Chapter 6

Chapter 6 — Window Functions

Window functions are the single most powerful upgrade between "knows SQL" and "writes professional SQL." They let you perform calculations across a set of related rows without collapsing them into a single output row the way GROUP BY does.

With a window function you can answer questions like: "What is each order's value and the running total up to that order?" or "Which book ranked #1 in sales within each genre this month?" — in a single query, without self-joins or subqueries.

MySQL version: Window functions require MySQL 8.0+. They are evaluated after WHERE and GROUP BY but before ORDER BY and LIMIT — which is why you cannot filter on a window function result in a WHERE clause directly. Use a CTE or subquery to wrap and filter.

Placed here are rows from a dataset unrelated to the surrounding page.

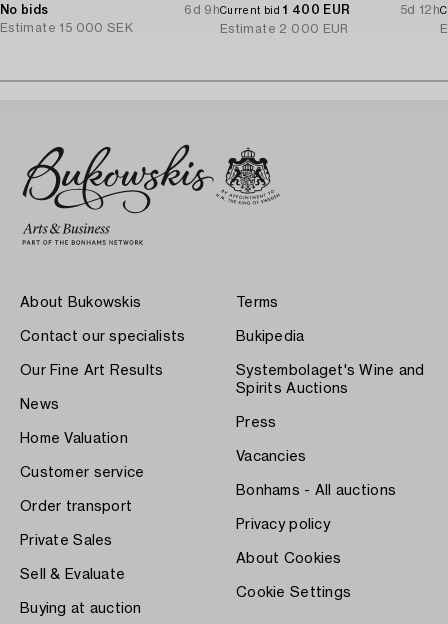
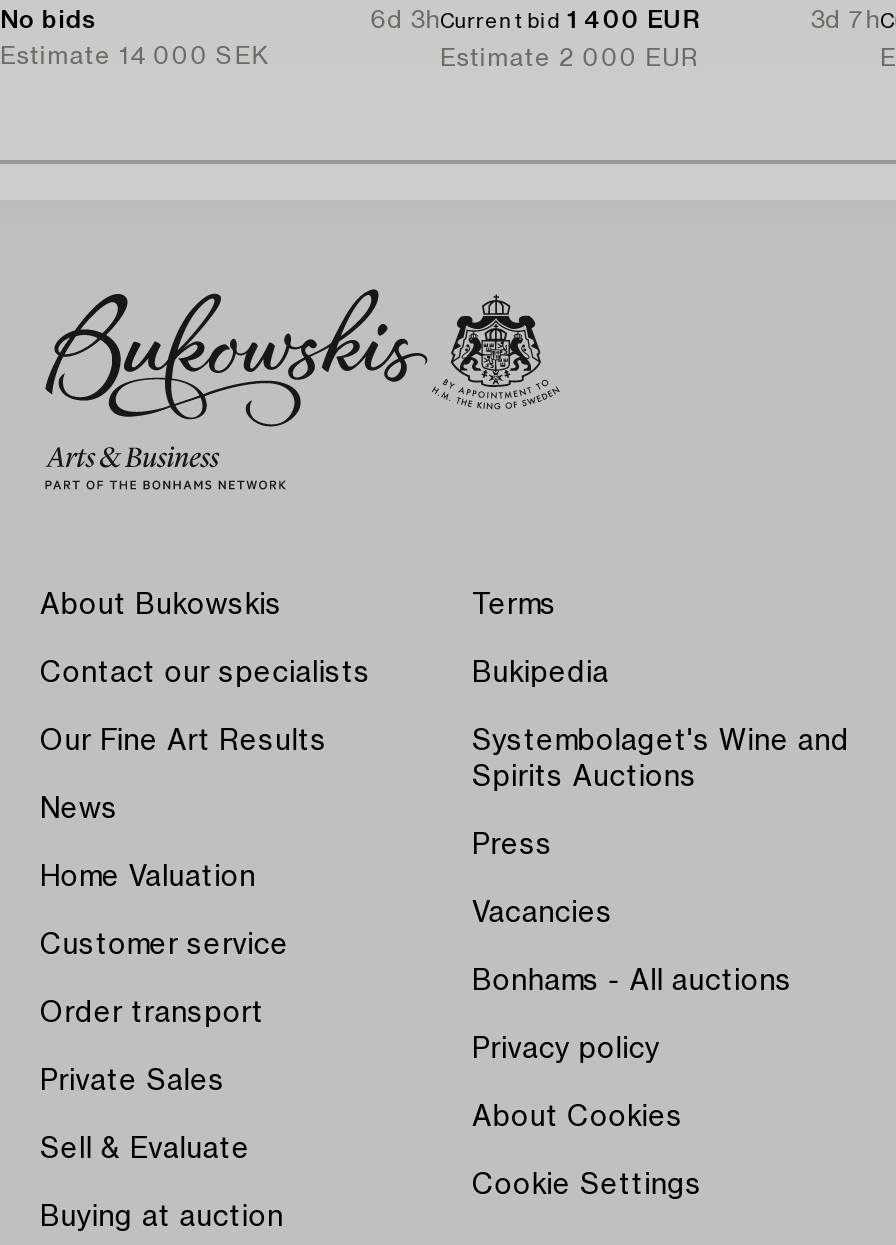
- 6d 9h Current bid 1 400 EUR
+ 6d 3h Current bid 1 400 EUR

- 5d 12h
+ 3d 7h

- Estimate 15 000 SEK
+ Estimate 14 000 SEK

1. The OVER() Clause — Anatomy

Every window function is a regular function followed by OVER(). What's inside OVER defines the "window" — which rows the function looks at when computing its result for the current row.

RANK() OVER ( PARTITION BY genre_id ← reset the window per group (optional) ORDER BY units_sold DESC ← sort within the window (often required) ROWS BETWEEN UNBOUNDED PRECEDING AND CURRENT ROW ← frame: which rows count (optional) )
  • PARTITION BY — splits rows into independent groups (like GROUP BY, but rows are kept). Omit to treat the whole result set as one window.
  • ORDER BY — defines row order inside each partition. Required for ranking and navigation functions; optional for pure aggregates.
  • Frame clause — narrows which rows within the partition are included. Defaults to RANGE BETWEEN UNBOUNDED PRECEDING AND CURRENT ROW when ORDER BY is present.

GROUP BY vs window function — the key difference

-- GROUP BY: one row per genre, detail lost SELECT genre_id, SUM(units_sold) AS total FROM monthly_sales GROUP BY genre_id; -- Window function: every row kept, total added as extra column SELECT genre_id, title, units_sold, SUM(units_sold) OVER (PARTITION BY genre_id) AS genre_total FROM monthly_sales;

2. Ranking Functions

ROW_NUMBER()
Unique sequential integer per row within the partition. Ties get different numbers — which tie wins depends on row order.
RANK()
Same as ROW_NUMBER but ties share the same rank and the next rank skips. 1, 2, 2, 4 …
DENSE_RANK()
Like RANK but no gaps. Ties share rank, next rank is always +1. 1, 2, 2, 3 …
NTILE(n)
Divides rows into n roughly equal buckets. Good for quartiles, deciles, percentile bands.
PERCENT_RANK()
Relative rank 0–1. (rank - 1) / (rows - 1). First row = 0.0, last = 1.0.
CUME_DIST()
Cumulative distribution: fraction of rows with value ≤ current row's value.

ROW_NUMBER, RANK, DENSE_RANK side by side

-- Rank books by units sold — see how ties behave differently SELECT title, units_sold, ROW_NUMBER() OVER (ORDER BY units_sold DESC) AS row_num, RANK() OVER (ORDER BY units_sold DESC) AS rnk, DENSE_RANK() OVER (ORDER BY units_sold DESC) AS dense_rnk FROM monthly_sales ORDER BY units_sold DESC;
titleunits_soldrow_numrnkdense_rnk
Dune42111
Foundation38222
Neuromancer35333
The Hobbit35433
198429554
Middlemarch21665

Neuromancer and The Hobbit both sold 35 copies — both get rank 3 under RANK() and DENSE_RANK(). RANK() then skips to 5 (a gap); DENSE_RANK() continues to 4 (no gap).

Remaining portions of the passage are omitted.